DATA EXTRACT below:

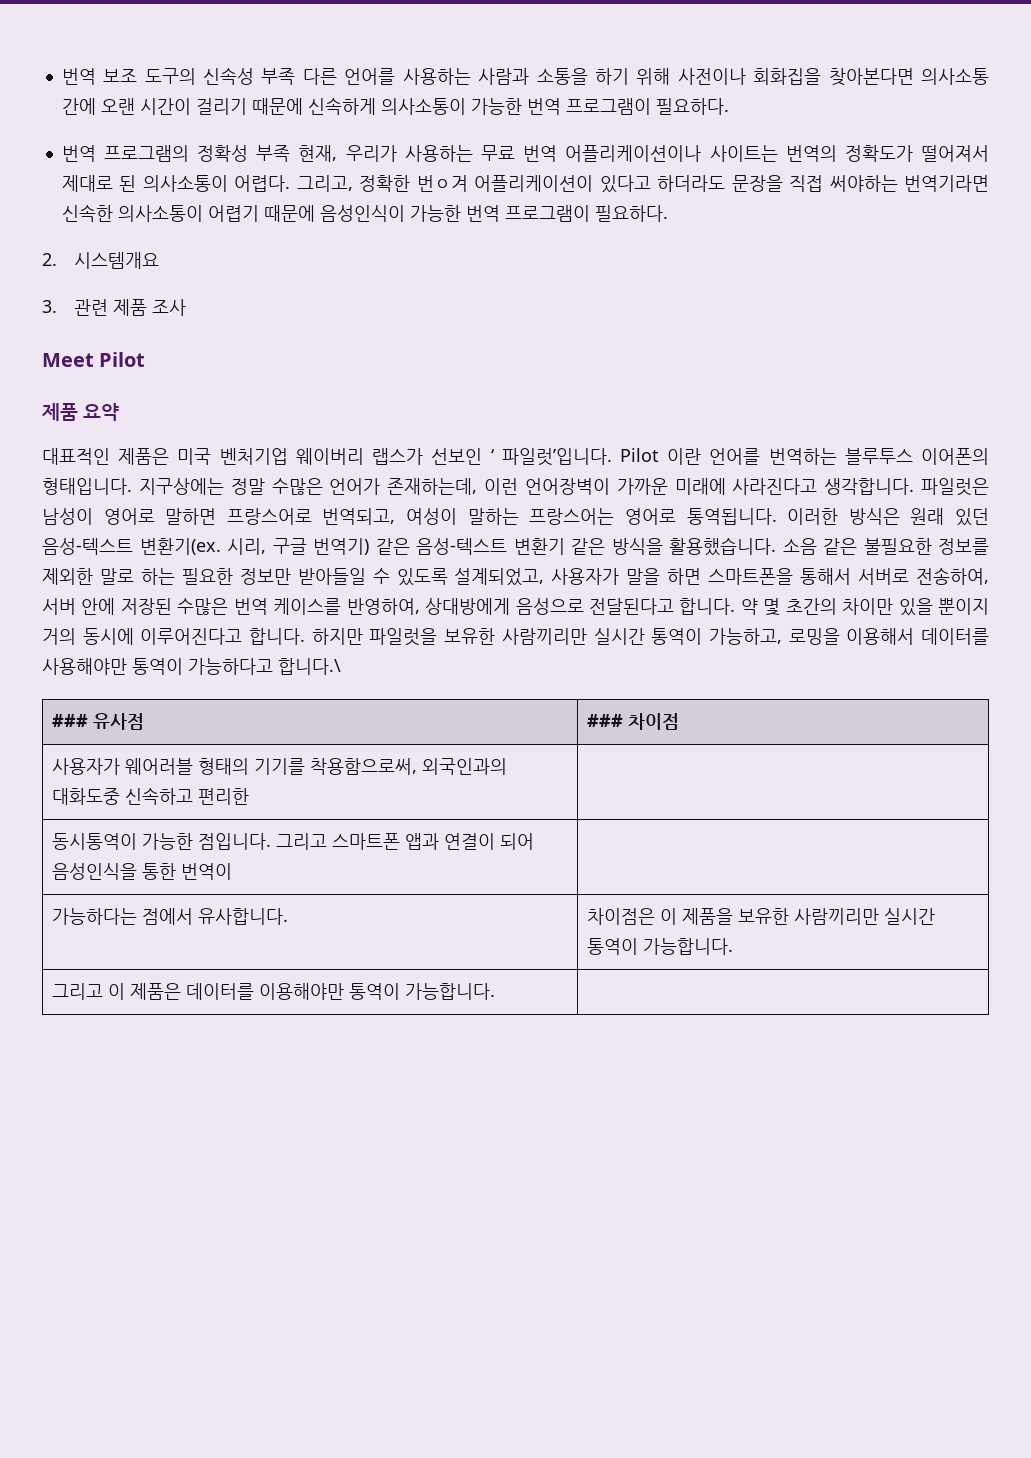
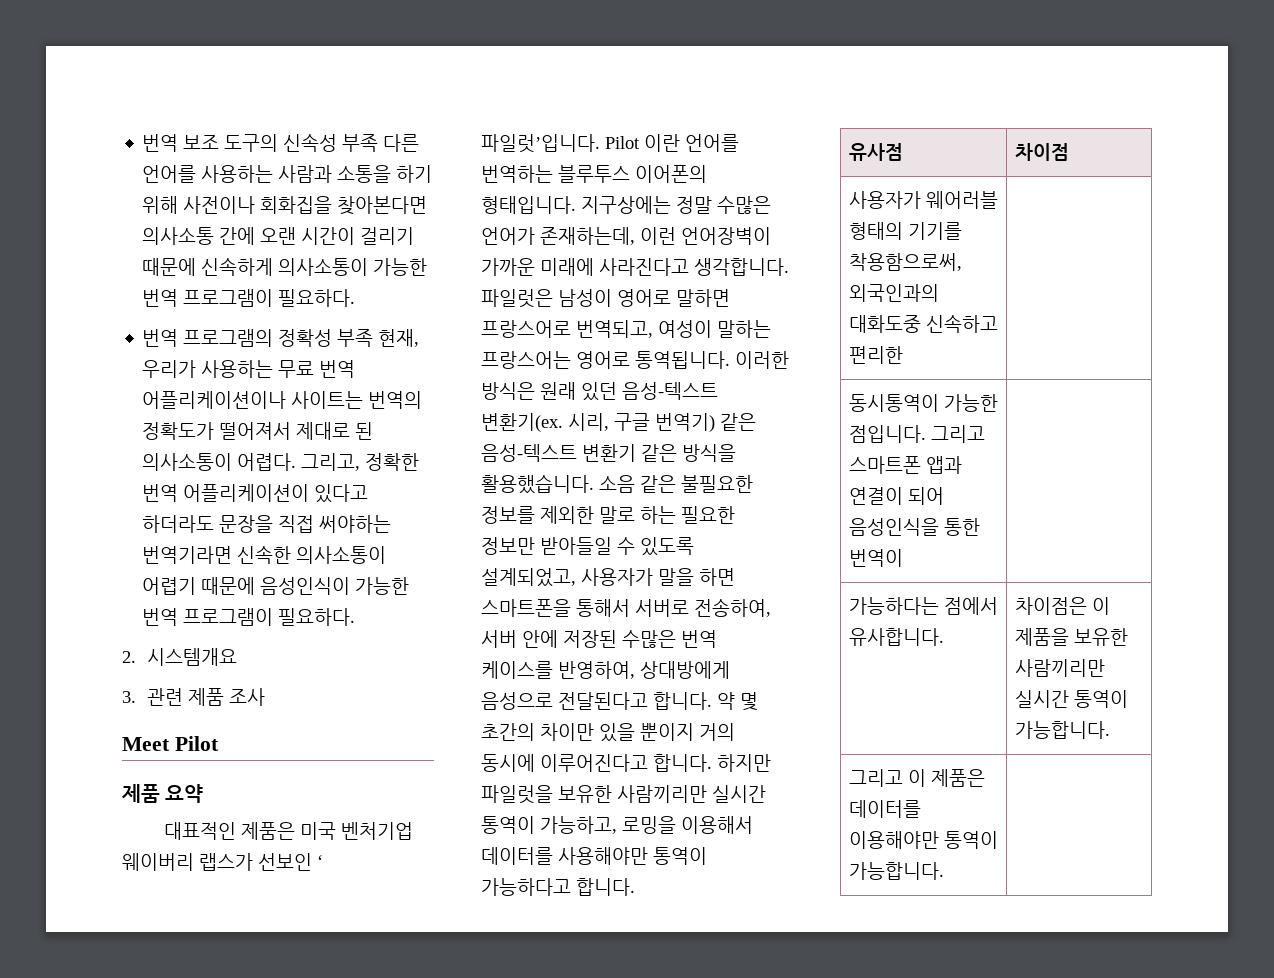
- 그리고, 정확한 번ㅇ겨 어플리케이션이 있다고 하더라도 문장을 직접 써야하는 번역기라면 신속한 의사소통이 어렵기 때문에 음성인식이 가능한 번역 프로그램이 필요하다.
+ 그리고, 정확한 번역 어플리케이션이 있다고 하더라도 문장을 직접 써야하는 번역기라면 신속한 의사소통이 어렵기 때문에 음성인식이 가능한 번역 프로그램이 필요하다.
- 하지만 파일럿을 보유한 사람끼리만 실시간 통역이 가능하고, 로밍을 이용해서 데이터를 사용해야만 통역이 가능하다고 합니다.\
- ### 유사점 | ### 차이점
+ 하지만 파일럿을 보유한 사람끼리만 실시간 통역이 가능하고, 로밍을 이용해서 데이터를 사용해야만 통역이 가능하다고 합니다.
+ 유사점 | 차이점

End of DATA EXTRACT.

Transcribe exactly, and only, the lines from the one bearing "- ### 유사점 | ### 차이점" through the last line of the entries, counting both.

WRITTEN REPLY:
- ### 유사점 | ### 차이점
+ 하지만 파일럿을 보유한 사람끼리만 실시간 통역이 가능하고, 로밍을 이용해서 데이터를 사용해야만 통역이 가능하다고 합니다.
+ 유사점 | 차이점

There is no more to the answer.